Realizei uma pesquisa com parte dessa população no mestrado em Antropologia Social da UFSC entre 2011 e 2013, quando passei pelo menos um mês em contato direto com moradores de rua no Centro de Florianópolis, além de um longo período de outros contatos, visitas a pontos frequentados por eles, almoços comunitários ou simples passeios pelo ambiente noturno da Capital.
O primeiro preconceito que cai ao chão quando a gente se aproxima de alguém que usa a rua como moradia é a fantasia de uma identidade única. A noção de “morador de rua” é considerada bastante imprecisa, já que a maioria deles possui uma longa história de idas e vindas. É por essa razão que parte das entidades sociais e pesquisas acadêmicas preferem usar o termo “em situação de rua” – alguém que está, e não que pertence a uma determinada condição.
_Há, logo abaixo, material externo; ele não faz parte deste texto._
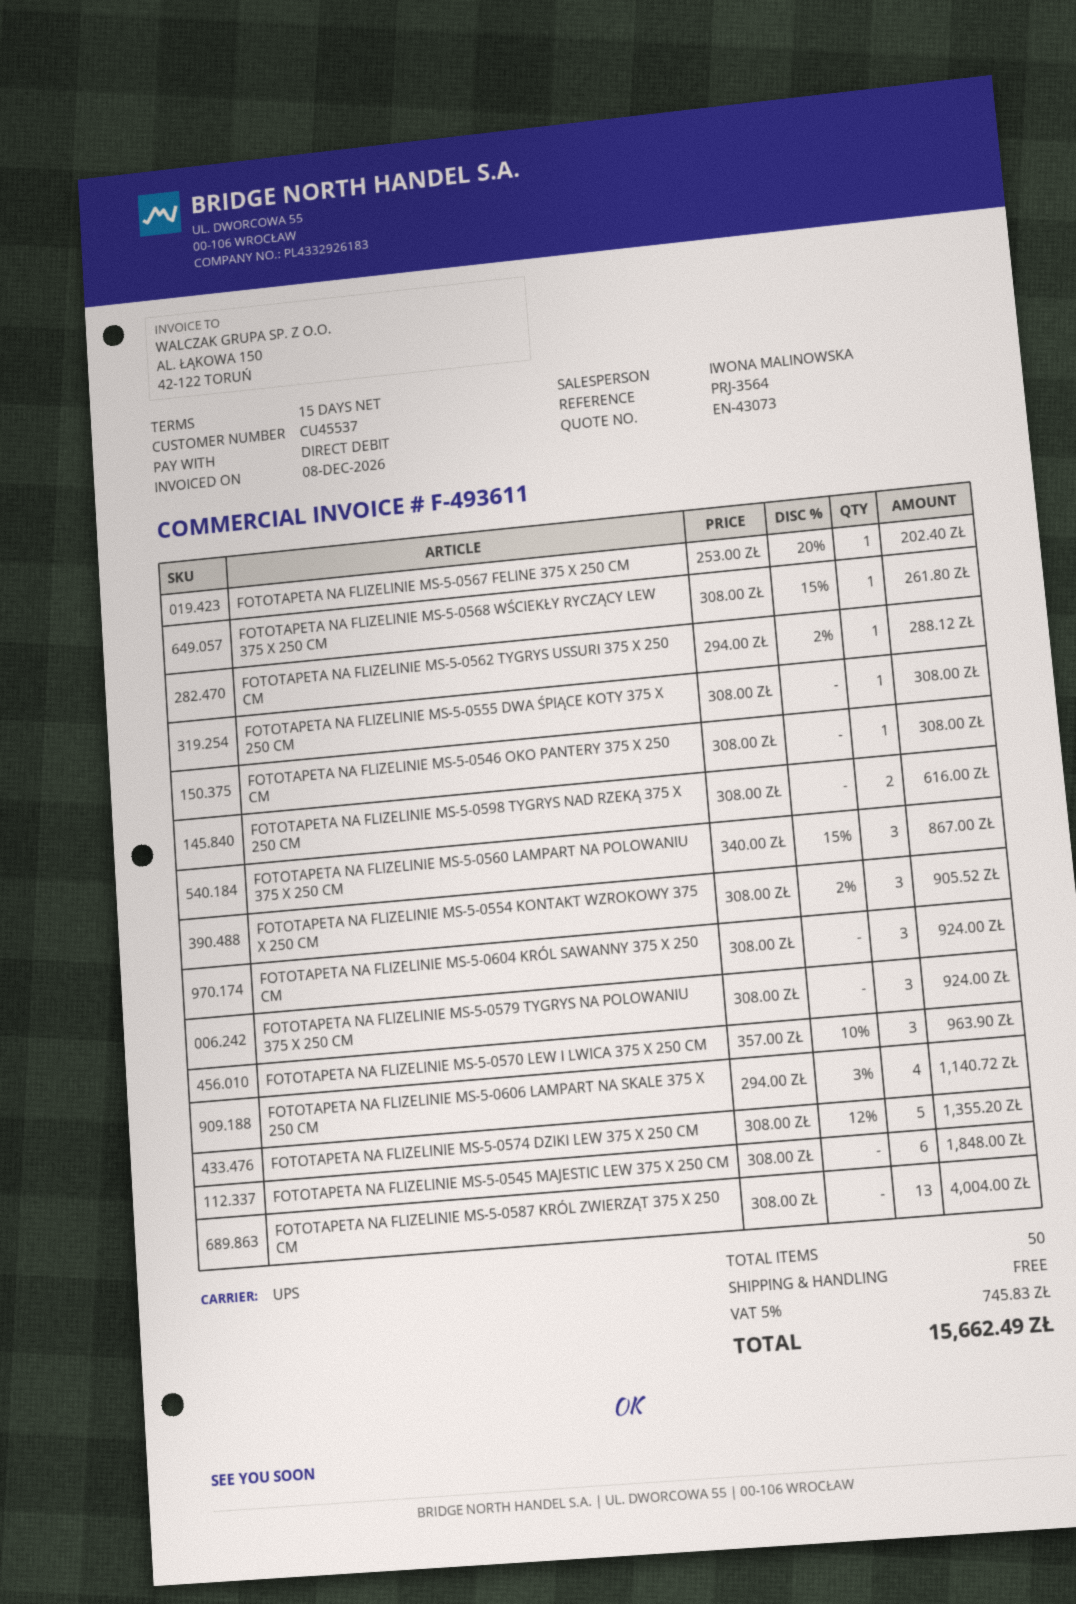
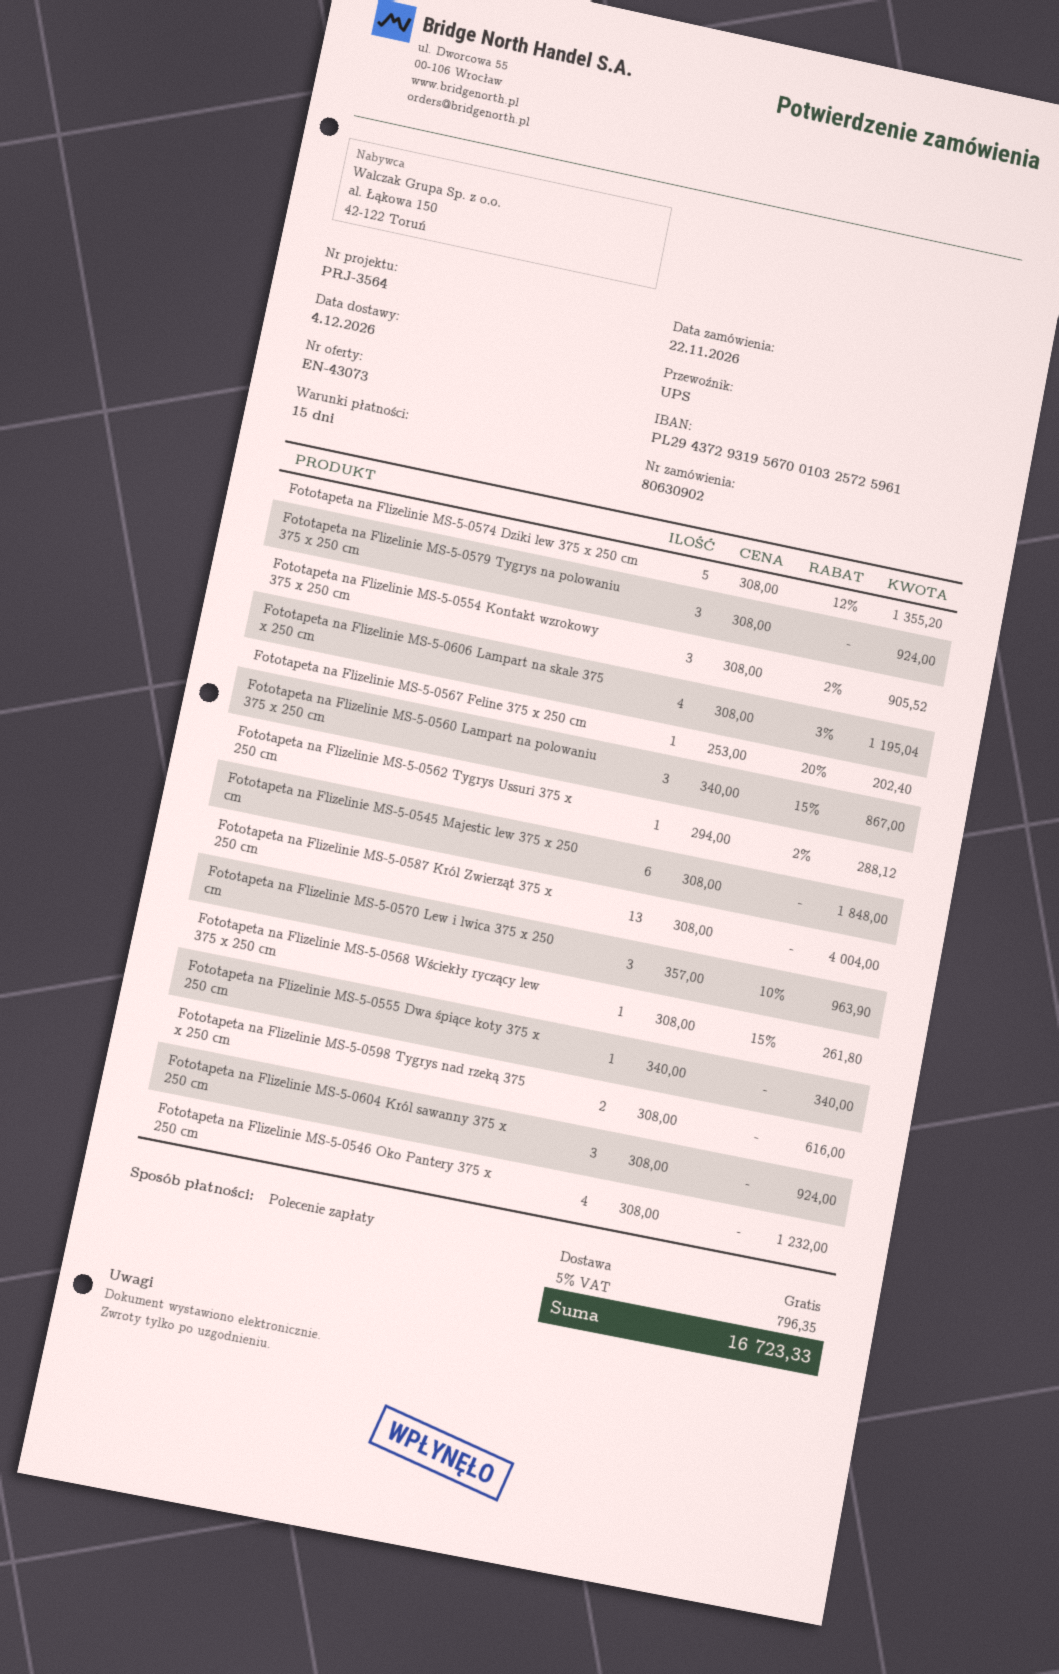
FOTOTAPETA NA FLIZELINIE MS-5-0555 DWA ŚPIĄCE KOTY 375 X 250 CM: 1 x 308.00 = 308.00 -> 1 x 340.00 = 340.00
FOTOTAPETA NA FLIZELINIE MS-5-0546 OKO PANTERY 375 X 250 CM: 1 x 308.00 = 308.00 -> 4 x 308.00 = 1232.00
FOTOTAPETA NA FLIZELINIE MS-5-0606 LAMPART NA SKALE 375 X 250 CM: 4 x 294.00 - 3% = 1140.72 -> 4 x 308.00 - 3% = 1195.04
tax: 5% = 745.83 -> 5% = 796.35
total: 15662.49 -> 16723.33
Na linguagem cotidiana, “morador de rua” vira sinônimo de “mendigo” ou de “andarilho”, embora uma coisa não implique outra. Cada pessoa que conheci durante a pesquisa encontrava uma maneira diferente de permanecer na rua: pedindo dinheiro, lavando e cuidando de carros, juntando latinhas, vendendo artesanato ou pinturas e fazendo o meio de campo entre traficantes e usuários com medo de subir o morro. Alguns apelam a assaltos, enquanto outros se sentem humilhados até mesmo em esmolar, vivendo apenas de pequenos bicos – pintor, jardineiro, latoeiro, pedreiro.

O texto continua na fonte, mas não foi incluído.